#### Activity:
Print the full set of records below, character for character and picture-free.
++++++++++
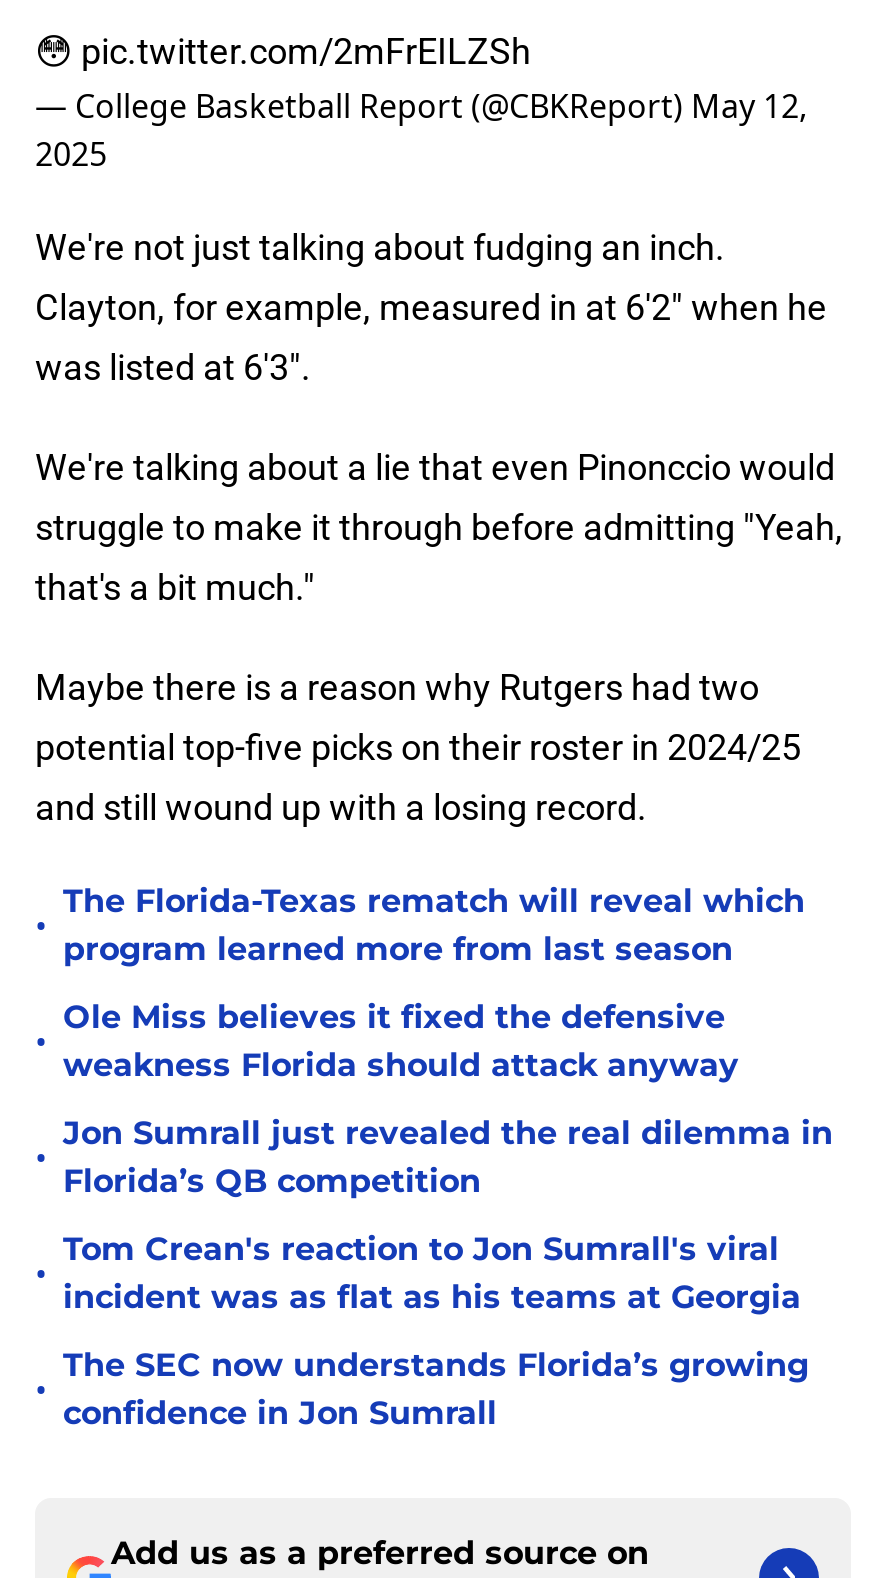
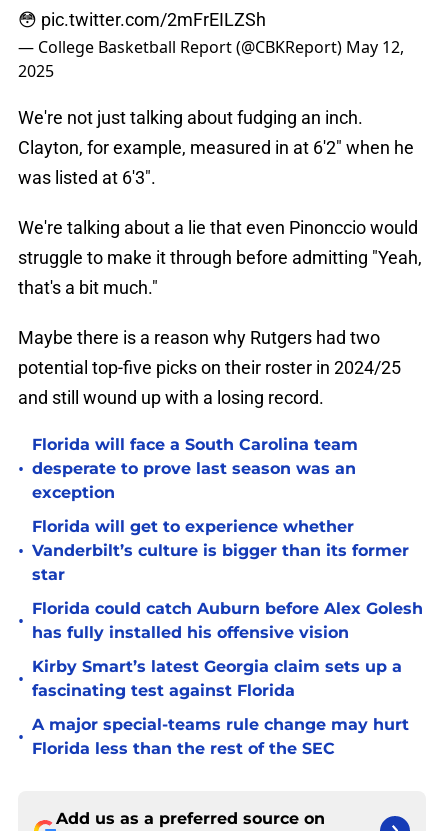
- The Florida-Texas rematch will reveal which
- program learned more from last season
+ Florida will face a South Carolina team
+ desperate to prove last season was an
+ exception

- Ole Miss believes it fixed the defensive
- weakness Florida should attack anyway
+ Florida will get to experience whether
+ Vanderbilt’s culture is bigger than its former
+ star

- Jon Sumrall just revealed the real dilemma in
- Florida’s QB competition
+ Florida could catch Auburn before Alex Golesh
+ has fully installed his offensive vision

- Tom Crean's reaction to Jon Sumrall's viral
- incident was as flat as his teams at Georgia
+ Kirby Smart’s latest Georgia claim sets up a
+ fascinating test against Florida

- The SEC now understands Florida’s growing
- confidence in Jon Sumrall
+ A major special-teams rule change may hurt
+ Florida less than the rest of the SEC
++++++++++
#### Output of the exercise:
- The Florida-Texas rematch will reveal which
- program learned more from last season
+ Florida will face a South Carolina team
+ desperate to prove last season was an
+ exception

- Ole Miss believes it fixed the defensive
- weakness Florida should attack anyway
+ Florida will get to experience whether
+ Vanderbilt’s culture is bigger than its former
+ star

- Jon Sumrall just revealed the real dilemma in
- Florida’s QB competition
+ Florida could catch Auburn before Alex Golesh
+ has fully installed his offensive vision

- Tom Crean's reaction to Jon Sumrall's viral
- incident was as flat as his teams at Georgia
+ Kirby Smart’s latest Georgia claim sets up a
+ fascinating test against Florida

- The SEC now understands Florida’s growing
- confidence in Jon Sumrall
+ A major special-teams rule change may hurt
+ Florida less than the rest of the SEC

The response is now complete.